** ASSIGNED TASK **
Every line with the string "none" in it belongs in your answer, so copy them all from the data.

** DATA EXTRACTS **
------------

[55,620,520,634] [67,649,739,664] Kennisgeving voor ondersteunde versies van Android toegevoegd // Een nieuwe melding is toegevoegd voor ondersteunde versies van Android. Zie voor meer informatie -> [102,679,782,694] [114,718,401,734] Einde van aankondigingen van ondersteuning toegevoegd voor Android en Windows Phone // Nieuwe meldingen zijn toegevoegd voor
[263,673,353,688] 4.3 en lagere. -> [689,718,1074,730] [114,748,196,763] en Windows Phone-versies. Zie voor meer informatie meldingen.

------------

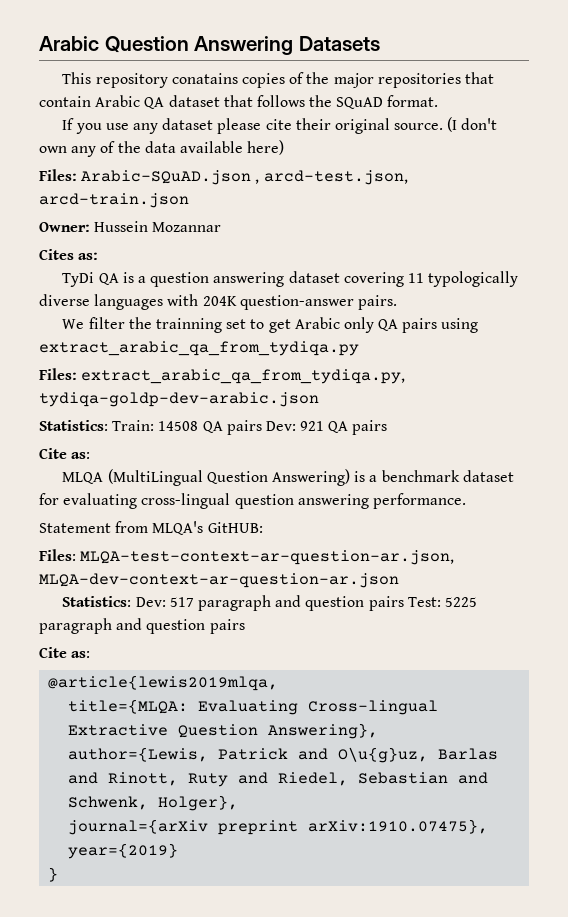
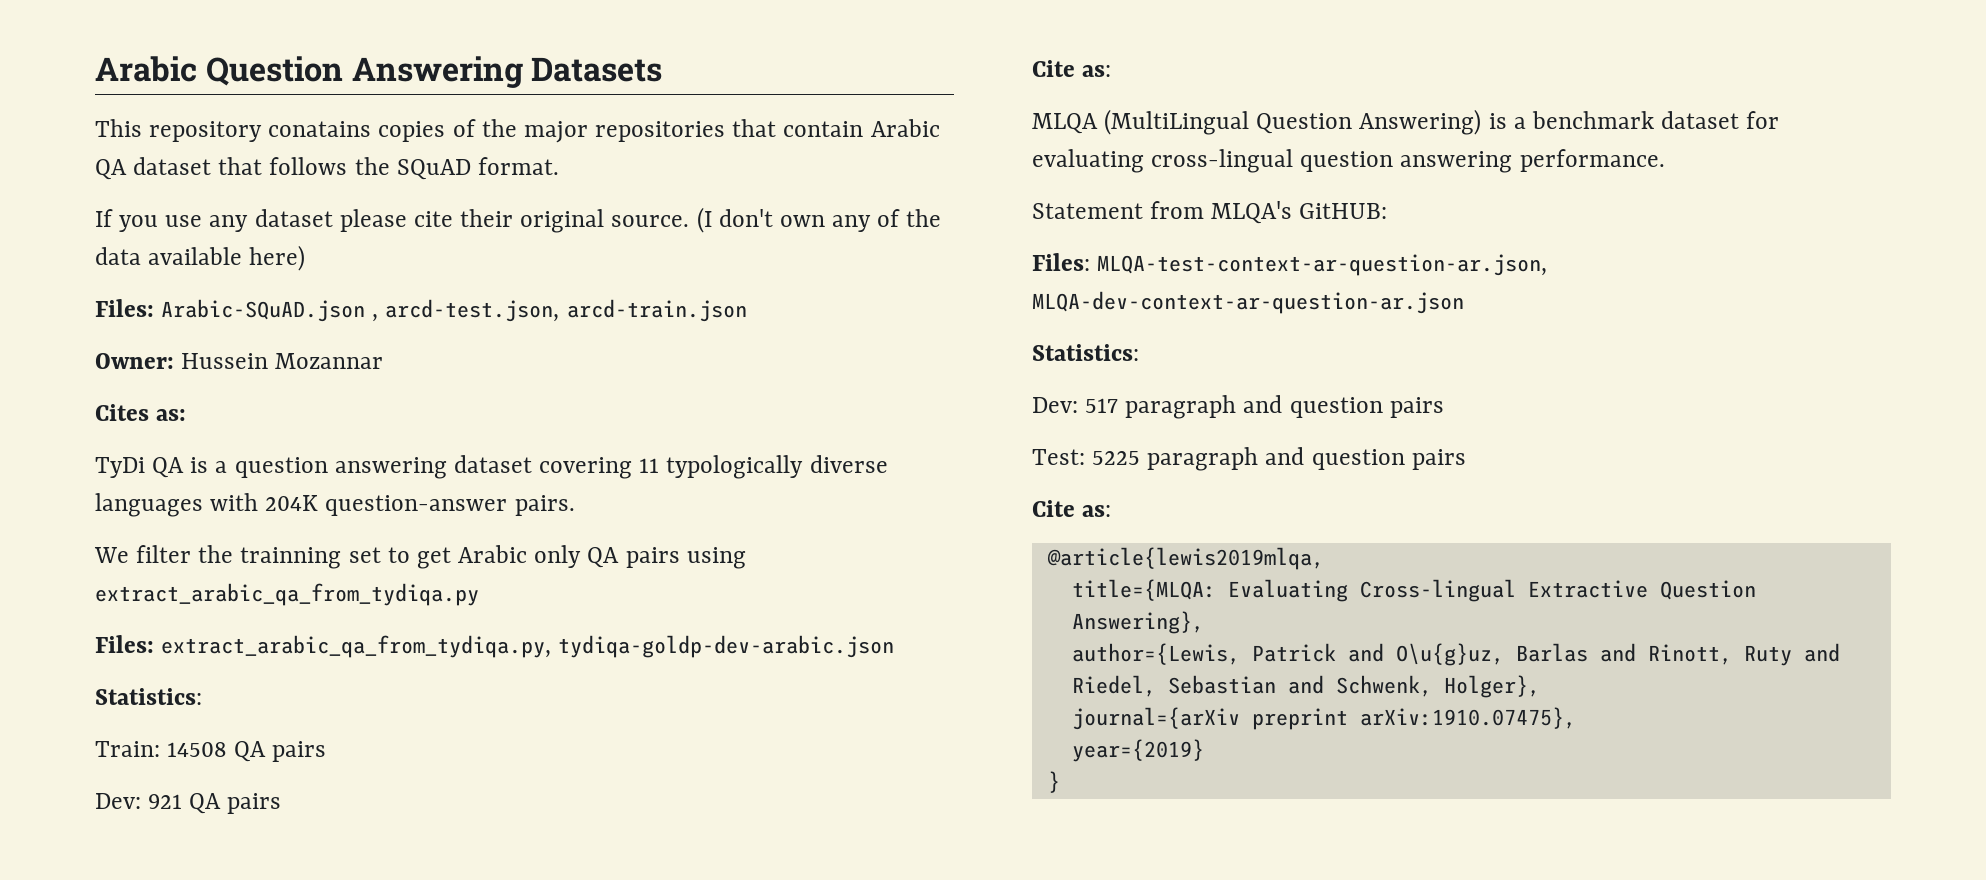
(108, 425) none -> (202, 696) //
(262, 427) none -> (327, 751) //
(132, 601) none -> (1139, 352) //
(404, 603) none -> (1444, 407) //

------------

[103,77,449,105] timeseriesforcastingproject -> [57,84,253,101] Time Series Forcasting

------------

** FINAL ANSWER **
(108, 425) none -> (202, 696) //
(262, 427) none -> (327, 751) //
(132, 601) none -> (1139, 352) //
(404, 603) none -> (1444, 407) //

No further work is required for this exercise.